Even a company in mild decline is worth buying if it’s priced for the end of the world and the world fails to end. I think the banks will stay roughly on this track for the remainder of the year. They aren’t a buy . . . but they aren’t a sell either, leaving this 13% of the market likely to trade in a range until the earnings trend changes.
Everything Revolves Around Oil
Then there’s the strong end of the barbell, and by that I mean the energy sector. The old dichotomy between “pandemic” stocks (mostly technology) and everything else is over. The world now revolves around whether a business is driving inflation or suffering from the Fed’s efforts to get prices under control.
That’s the barbell. And nothing is more central to the current inflationary spike than fuel prices. ExxonMobil (XOM) and Chevron (CVX) report next Friday morning. They account for 45% of the sector between them, so this is going to be a critical day.
If they hit their marks, they can single-handedly raise the earnings curve for the entire market. I’m counting on XOM to raise the bottom line 250% from last year. CVX could easily report 200% growth.
But it’s a double-edged proposition. If either company fumbles, odds are good their smaller counterparts aren’t going to do as well as expected. And just as the banks are really the only sector holding the market back, these are really the only stocks pushing the market forward right now.
We’ve already watched the banks hit the target. It was a low bar, but at least they didn’t disappoint.
Big Oil needs to hit the target as well. While these stocks have come a long way this year, they’re still only 4% of the S&P 500, which means their performance needs to be extremely exaggerated to bend the larger trend one way or the other.

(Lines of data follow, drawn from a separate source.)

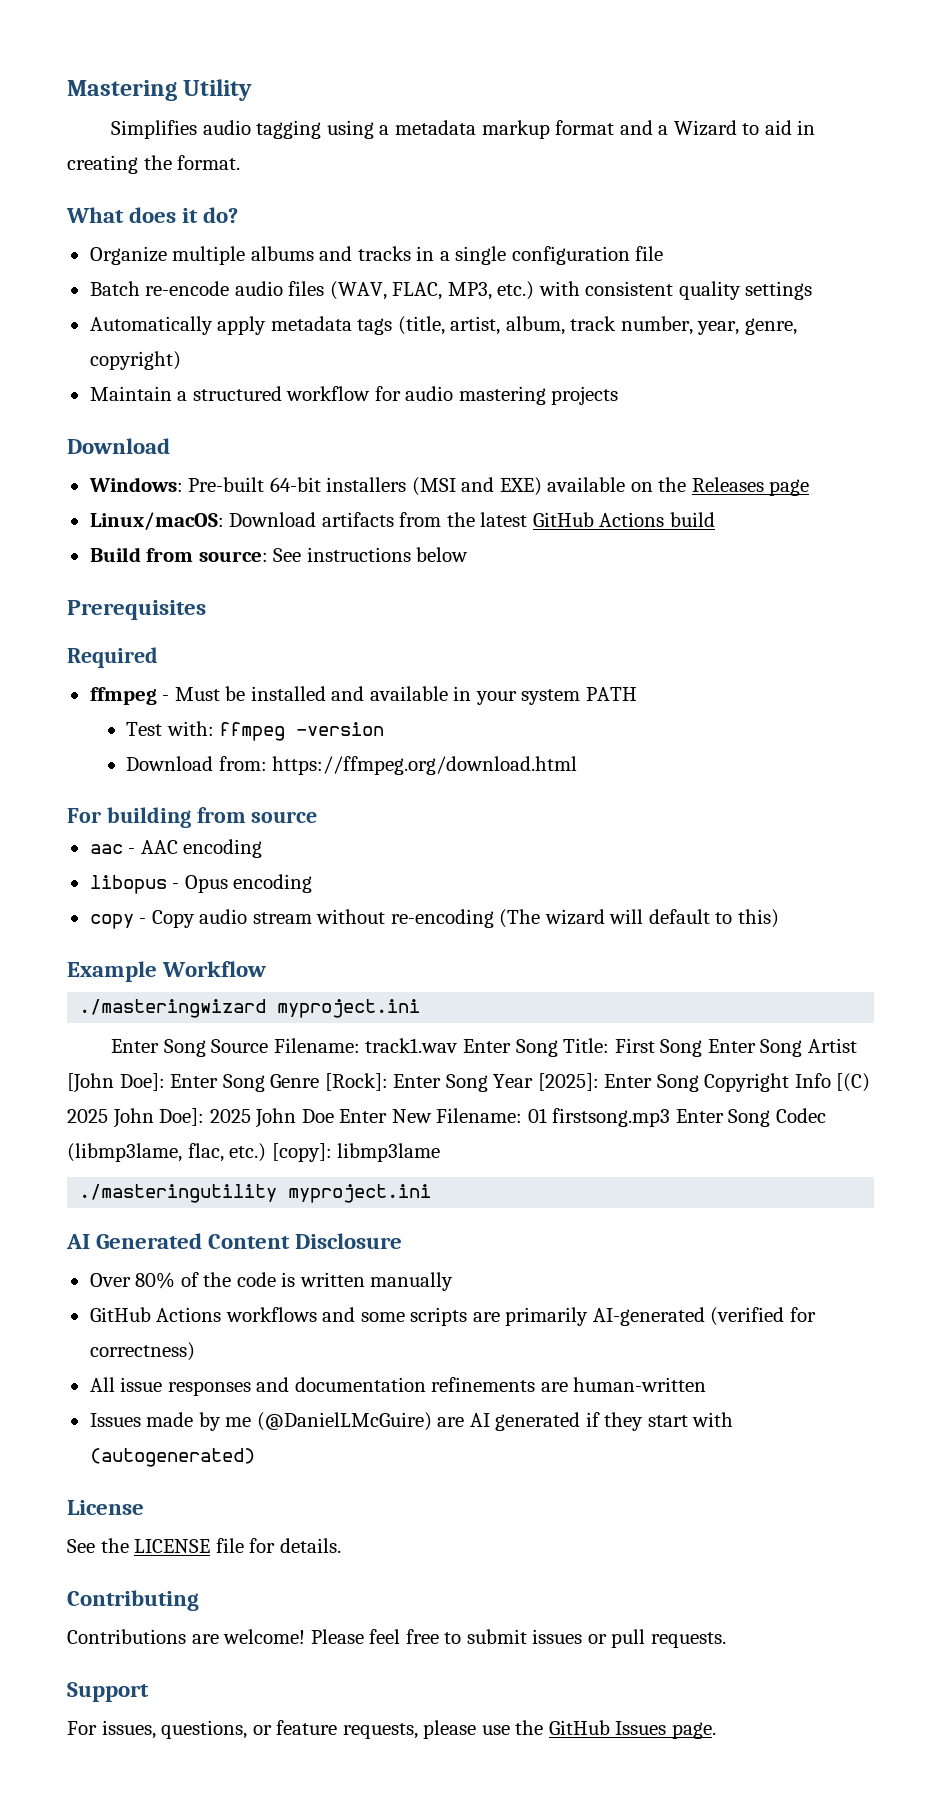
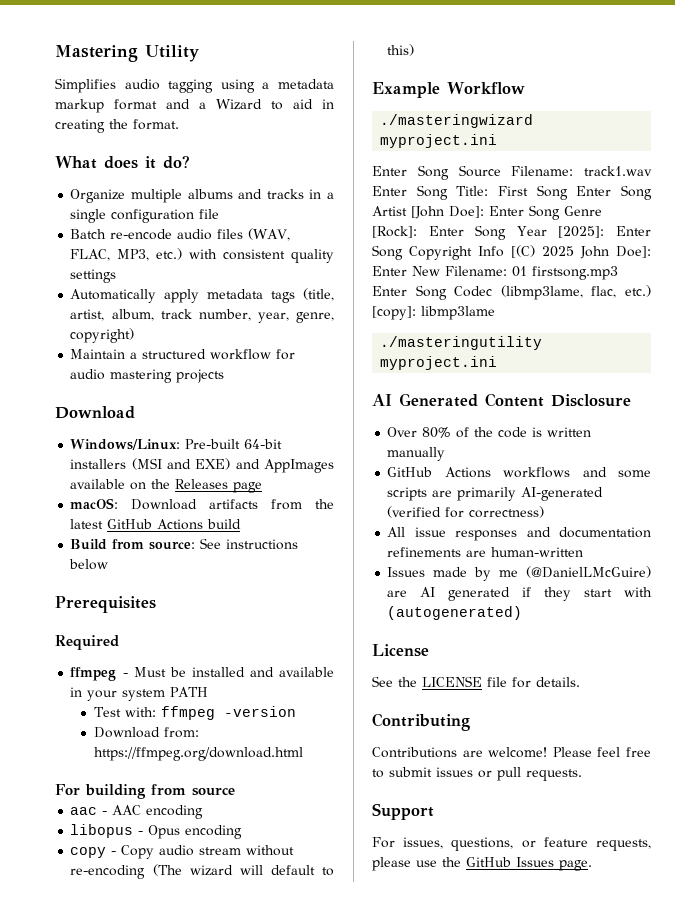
- Windows: Pre-built 64-bit installers (MSI and EXE) available on the Releases page
+ Windows/Linux: Pre-built 64-bit installers (MSI and EXE) and AppImages available on the Releases page
- Linux/macOS: Download artifacts from the latest GitHub Actions build
+ macOS: Download artifacts from the latest GitHub Actions build
- Enter Song Source Filename: track1.wav Enter Song Title: First Song Enter Song Artist [John Doe]: Enter Song Genre [Rock]: Enter Song Year [2025]: Enter Song Copyright Info [(C) 2025 John Doe]: 2025 John Doe Enter New Filename: 01 firstsong.mp3 Enter Song Codec (libmp3lame, flac, etc.) [copy]: libmp3lame
+ Enter Song Source Filename: track1.wav Enter Song Title: First Song Enter Song Artist [John Doe]: Enter Song Genre [Rock]: Enter Song Year [2025]: Enter Song Copyright Info [(C) 2025 John Doe]: Enter New Filename: 01 firstsong.mp3 Enter Song Codec (libmp3lame, flac, etc.) [copy]: libmp3lame

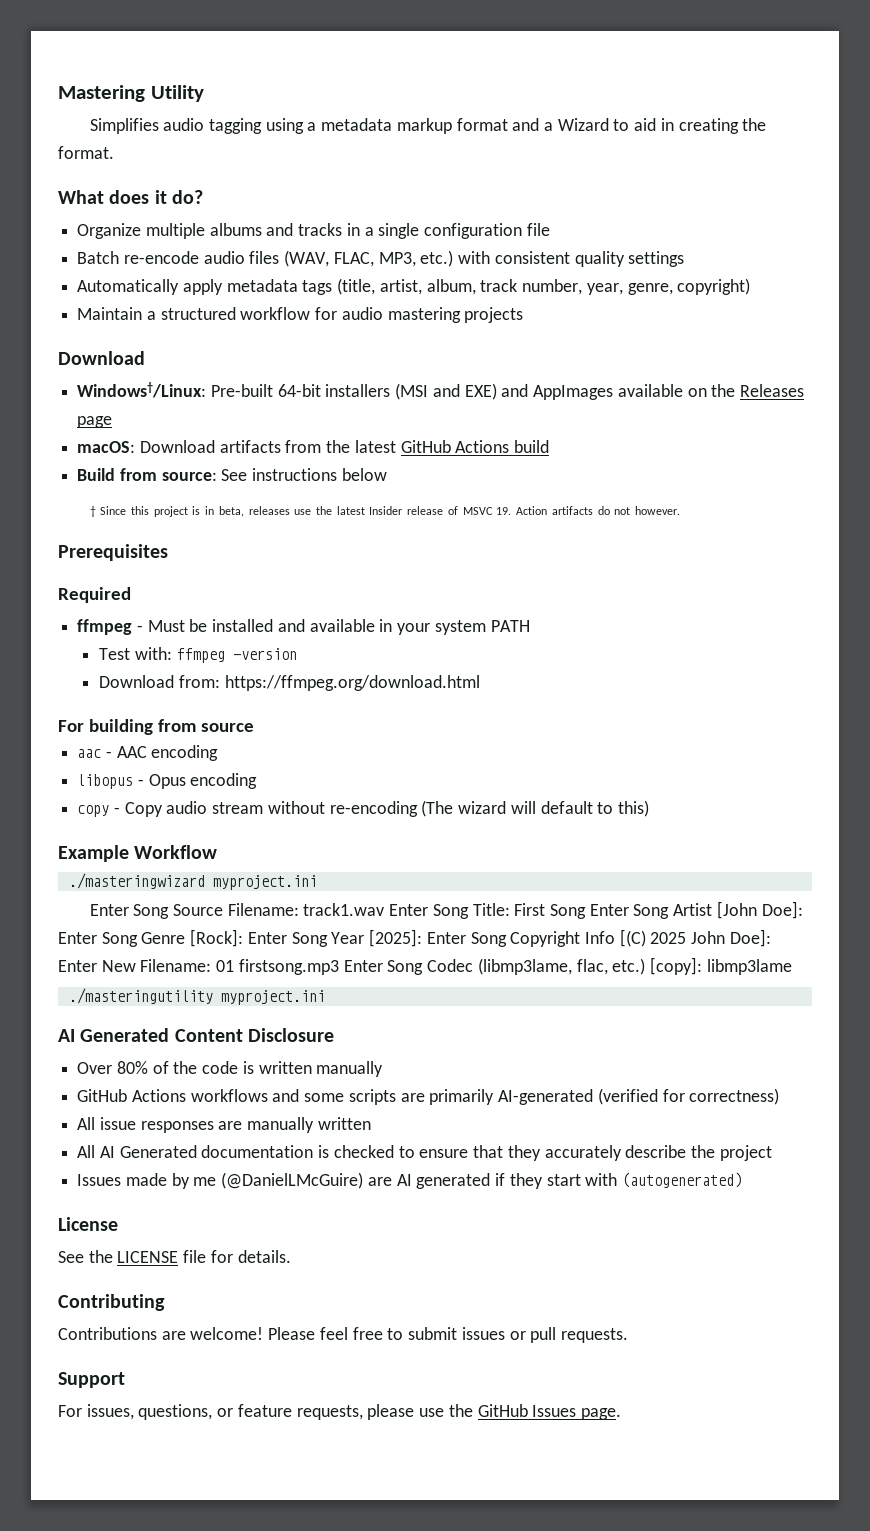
- Windows/Linux: Pre-built 64-bit installers (MSI and EXE) and AppImages available on the Releases page
+ Windows†/Linux: Pre-built 64-bit installers (MSI and EXE) and AppImages available on the Releases page
+ † Since this project is in beta, releases use the latest Insider release of MSVC 19. Action artifacts do not however.
- All issue responses and documentation refinements are human-written
+ All issue responses are manually written
+ All AI Generated documentation is checked to ensure that they accurately describe the project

A lot of bend is already factored in here. If we took energy out of the math, we’d be staring at a full-fledged earnings decline this quarter. That’s the recession scenario. At best, it justifies holding stocks for another 6-9 months before year-over-year growth turns positive again.
Given the mood, I think a lot of people would view that situation as a sell signal. For now, I’d rather nibble at the banks after their quarterly numbers . . . but Big Oil is off limits until Friday morning provides clarity.
What About “Tech?”
We’ll talk a lot more about the tech stocks next week as they report. My executive summary is that it’s time to stop lumping the usual suspects into a single bucket because they’re all extremely different companies . . . and following different trajectories.
Tesla (TSLA) is literally the oil stock of the group right now. Inflation at the gas pump feeds its business and after a rocky year earnings growth reported this week was spectacular. This is the kind of experience people usually associate with “technology.”
But TSLA is officially a consumer stock now. So is Amazon (AMZN), which is on track to behave a lot more like the banks. Earnings are under pressure there. We’re braced to see the bottom line drop as much as 80% from last year . . . and if the deterioration isn’t that bad, we could see a relief rally.
Fellow “consumer” tech giant Netflix (NFLX) leads the way. I’ve already talked about what their numbers mean for the stock, but for all practical purposes the hyper-growth days are over here.
In the communications group, I’m not looking for any joy from Meta (META) and even Alphabet (GOOG) could be swimming a little too hard against the current after last night’s disastrous ad numbers from Twitter (TWTR) and Snap (SNAP).
TWTR was priced for disaster so a little relief was warranted. SNAP wasn’t. And if GOOG defies the trend, we’ll all cheer.
And then there’s Apple (AAPL) and Microsoft (MSFT). They’ll probably hit their numbers, using all the accounting expertise at their disposal to make it happen. Will we cheer? Probably not. Will we relax a little in relief? Probably.
MSFT is up Tuesday night. AAPL reports Thursday night. I’ll keep you posted.